# hawk I think



## suewhite (Oct 31, 2009)

Just been down to my avery and there was a huge bird on the roof it had a hooked beak like a kesterel but was about the size of a chicken or a bit bigger with huge wing span when it took off it was mid brown colour,think it must have been after the budgies as they had all gone into there roosting area,any ideas what it could have been


----------



## sillygilly (Oct 6, 2009)

sounds like a buzzard. we have loads around here, they are magnificent birds


----------



## tafwoc (Nov 12, 2009)

It may have been a young buzard. They grow to be huge though.
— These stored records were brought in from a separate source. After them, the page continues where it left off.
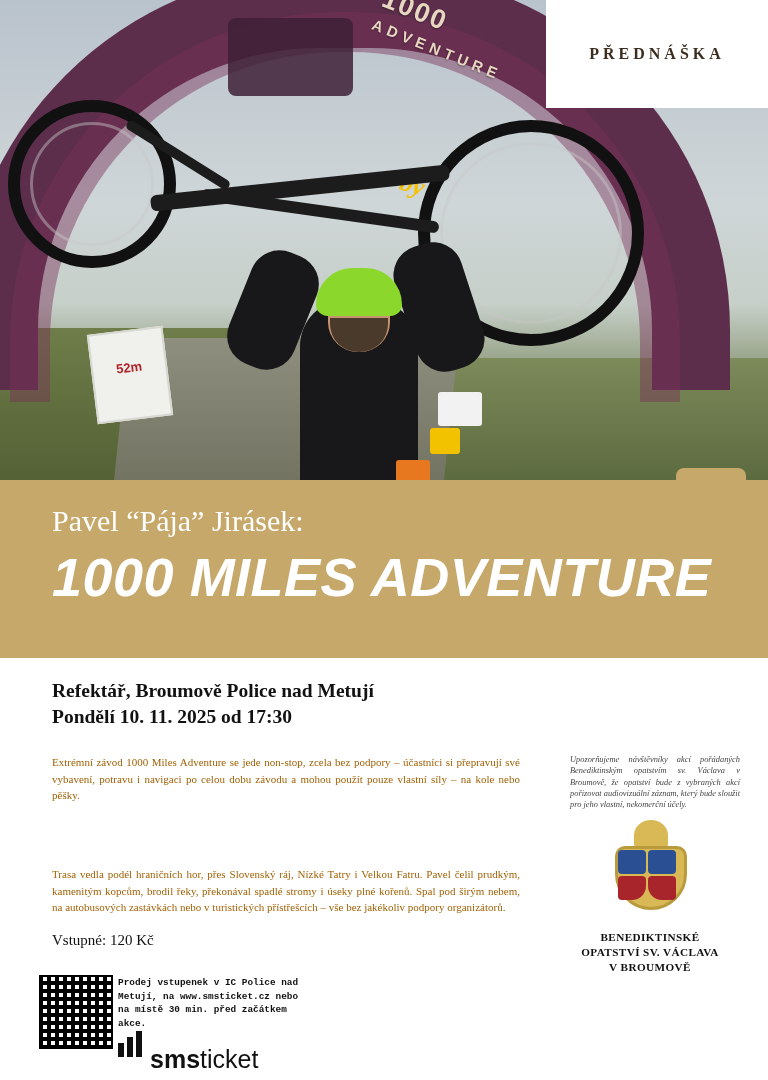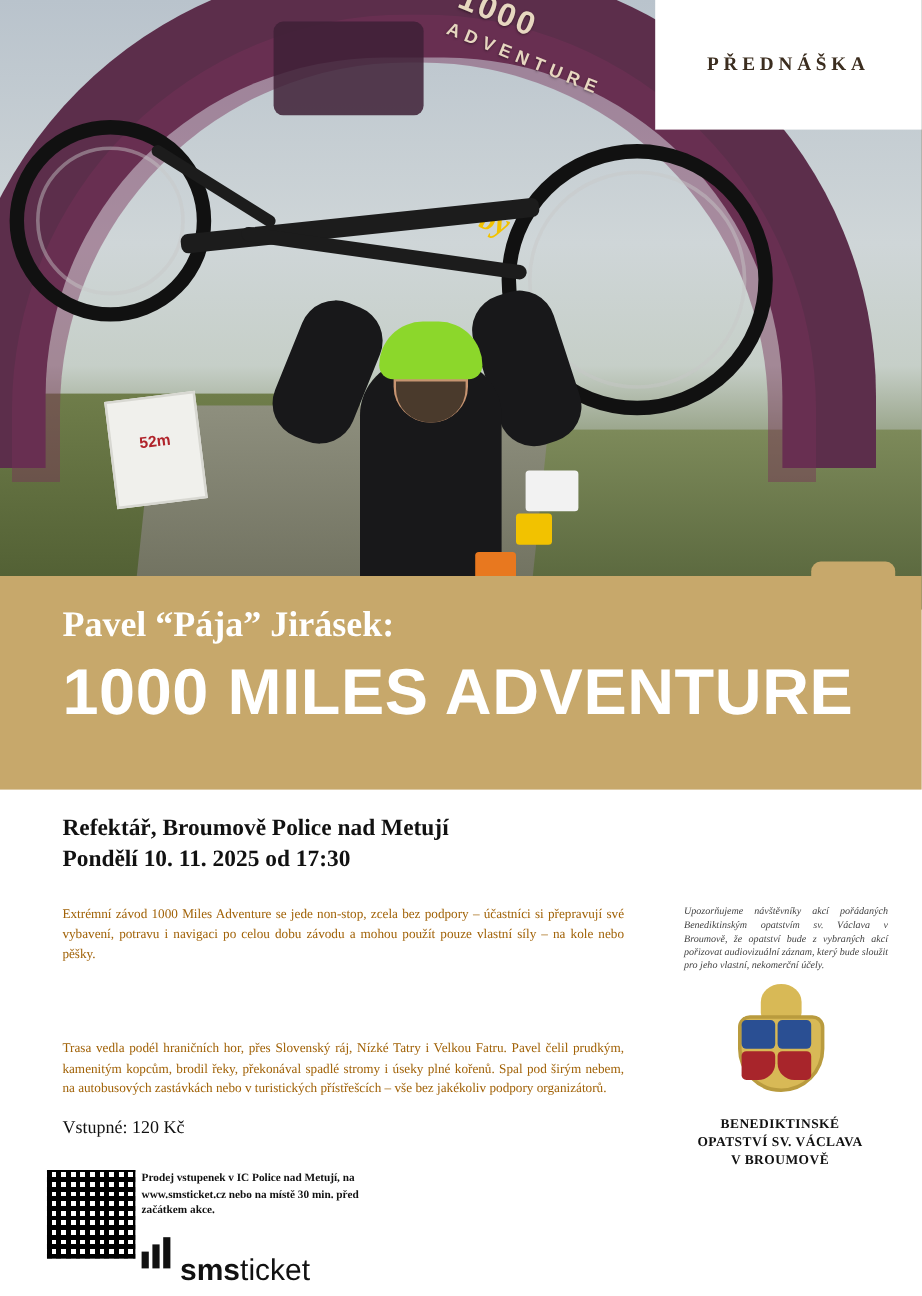--- a/index.html
+++ b/index.html
@@ -241,7 +241,7 @@
     left: 52px; top: 24px;
     color: #ffffff;
     font-family: "Liberation Serif", serif;
-    font-weight: bold;
+    font-weight: normal;
     font-size: 30px;
   }
   .bigtitle {

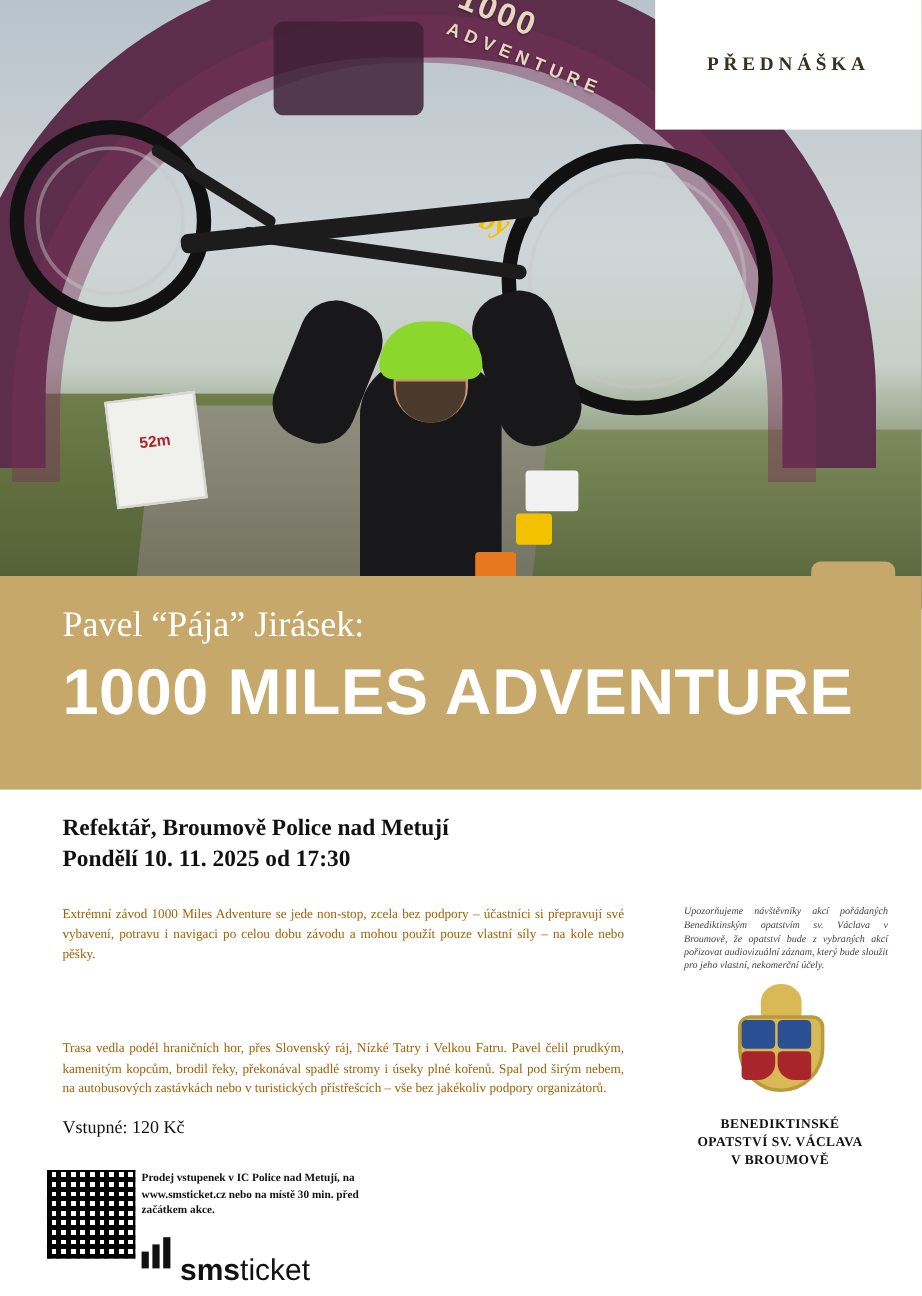--- a/index.html
+++ b/index.html
@@ -253,6 +253,7 @@
     font-size: 54px;
     letter-spacing: 0.5px;
     white-space: nowrap;
+    font-style: italic;
   }
   .side-mark {
     position: absolute;

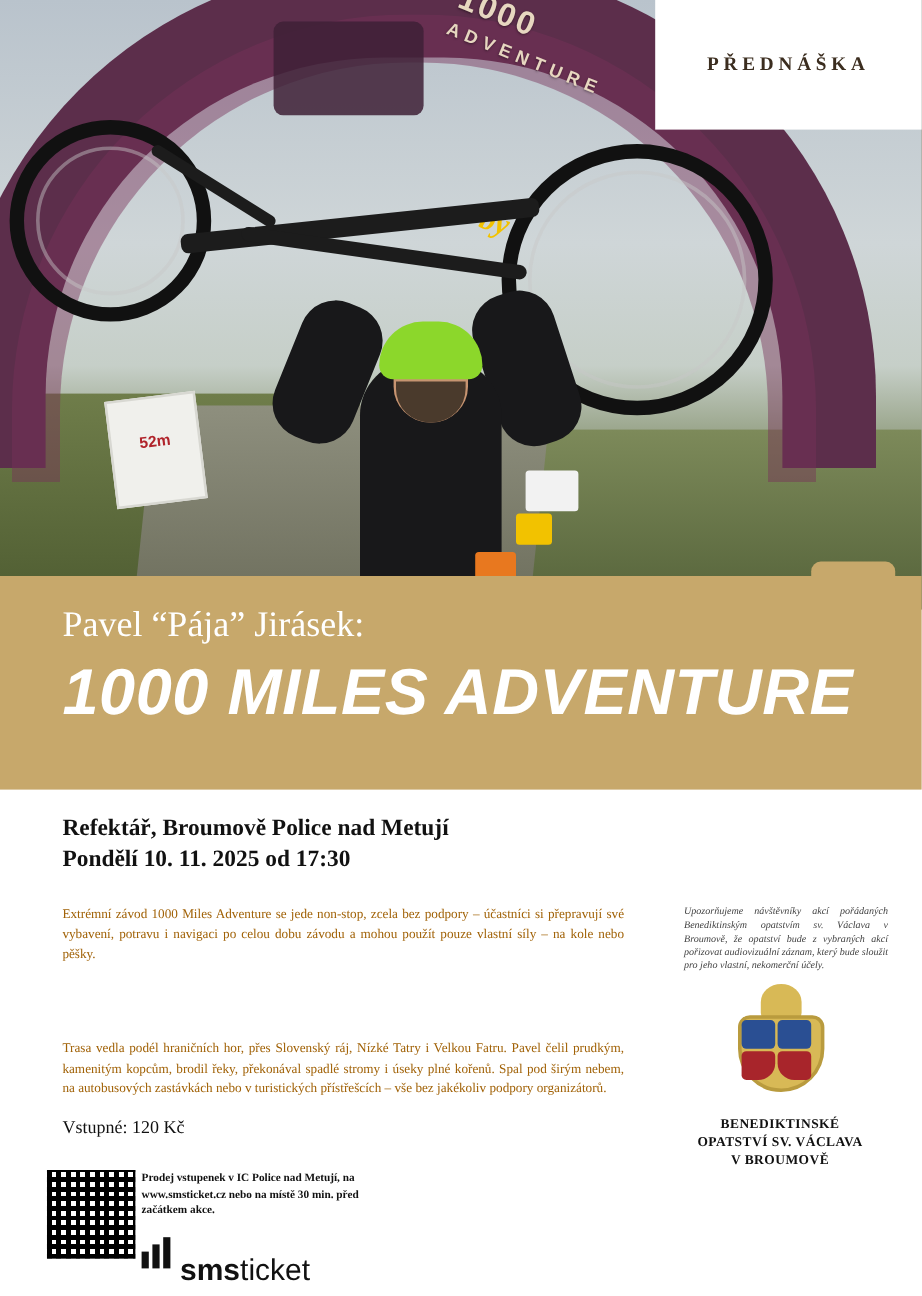--- a/index.html
+++ b/index.html
@@ -383,7 +383,7 @@
     position: absolute;
     left: 118px; top: 976px;
     width: 186px;
-    font-family: Liberation Serif, serif;
+    font-family: Liberation Mono, monospace;
     font-weight: bold;
     font-size: 9.4px;
     line-height: 1.45;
There are alot where i live.


----------



## Jo P (Dec 10, 2007)

I suspect a sparrow hawk


----------



## hawksport (Dec 27, 2009)

Sparrow hawks are about the size of a magpie.
Common Buzzard


----------



## suewhite (Oct 31, 2009)

In the town we have a pest control for the pidgeons he goes around with a hawk and lost it a while back wondering if it is his as it did"nt seem bothered by me and I am quite near the town the one he lost was a Harris Hawk


----------



## hawksport (Dec 27, 2009)

Red Tail Buzzard

Harris Hawk


----------



## suewhite (Oct 31, 2009)

Hawksport it would"nt attack the dogs would it,as its now perched on the fence


----------



## suewhite (Oct 31, 2009)

Lovely pictures mistery solved it is a Harris Hawk looks exactly the same as your photo Thanks


----------



## hawksport (Dec 27, 2009)

It could do but will more than likely scream it's head of at them. If you phone the IBR on 01748830112 they should be able to contact a local falconer who will lure it down and get it returned to it's owner before it gets itself into trouble. Can you see if it has any equipment on its legs?


----------



## suewhite (Oct 31, 2009)

Yes it has,I have phoned the man who lost his as he asked in the local paper if spotted would people phone him he sounded as if he thought it was his as it had been spotted at the weekend in the forest behind our house,dont think it will leave the garden as seems intent on getting a few budgies


----------



## JANICE199 (Feb 1, 2008)

*Quick get your camera out and start taking some pics.*


----------



## hawksport (Dec 27, 2009)

You've not got rabbits or anything in the garden have you?


----------



## suewhite (Oct 31, 2009)

I will if I can take them from the window I"m not going out there with that big beasty out therehmy:


----------



## colliemerles (Nov 2, 2007)

JANICE199 said:


> *Quick get your camera out and start taking some pics.*


i was just thinking the same thing, hahahahaha,,


----------



## hawksport (Dec 27, 2009)

There not nasty, just like cuddly budgies


----------



## JANICE199 (Feb 1, 2008)

suewhite said:


> I will if I can take them from the window I"m not going out there with that big beasty out therehmy:


*It wont hurt you.*


----------



## suewhite (Oct 31, 2009)

Yes a few guinea pigs!! I"ll take your word that it wont hurt me the way it looked at me I"m not so sure


----------



## colliemerles (Nov 2, 2007)

suewhite said:


> Yes a few guinea pigs!! I"ll take your word that it wont hurt me the way it looked at me I"m not so sure


hee hee hee, maybe its hungry, and thinks of you as dinner !!!!!!!.


----------



## hawksport (Dec 27, 2009)

They would be in serious danger if the hawk can see them. Anything upto small terrier size is fair game.


----------



## suewhite (Oct 31, 2009)

Just going to rescue them and put them in the greenhouse until it"s sorted,if this forum does"nt hear from me again it"s got me,I"ll take the camera with me,but if it comes to near me it"s every pigs for itself.


----------



## hawksport (Dec 27, 2009)

You're lucky it's not one of these they take wolves with no problem.


----------



## Jo P (Dec 10, 2007)

The sparrow hawk that used to take our pigeons was a tad bigger than a maggie!! and it was a vicious lil bugger too!!!


----------



## hawksport (Dec 27, 2009)

A magpie is 16-20 inches total length. A spar is 14-16 inches and a musket 11-13 inches total length.


----------



## colliemerles (Nov 2, 2007)

suewhite said:


> Just going to rescue them and put them in the greenhouse until it"s sorted,if this forum does"nt hear from me again it"s got me,I"ll take the camera with me,but if it comes to near me it"s every pigs for itself.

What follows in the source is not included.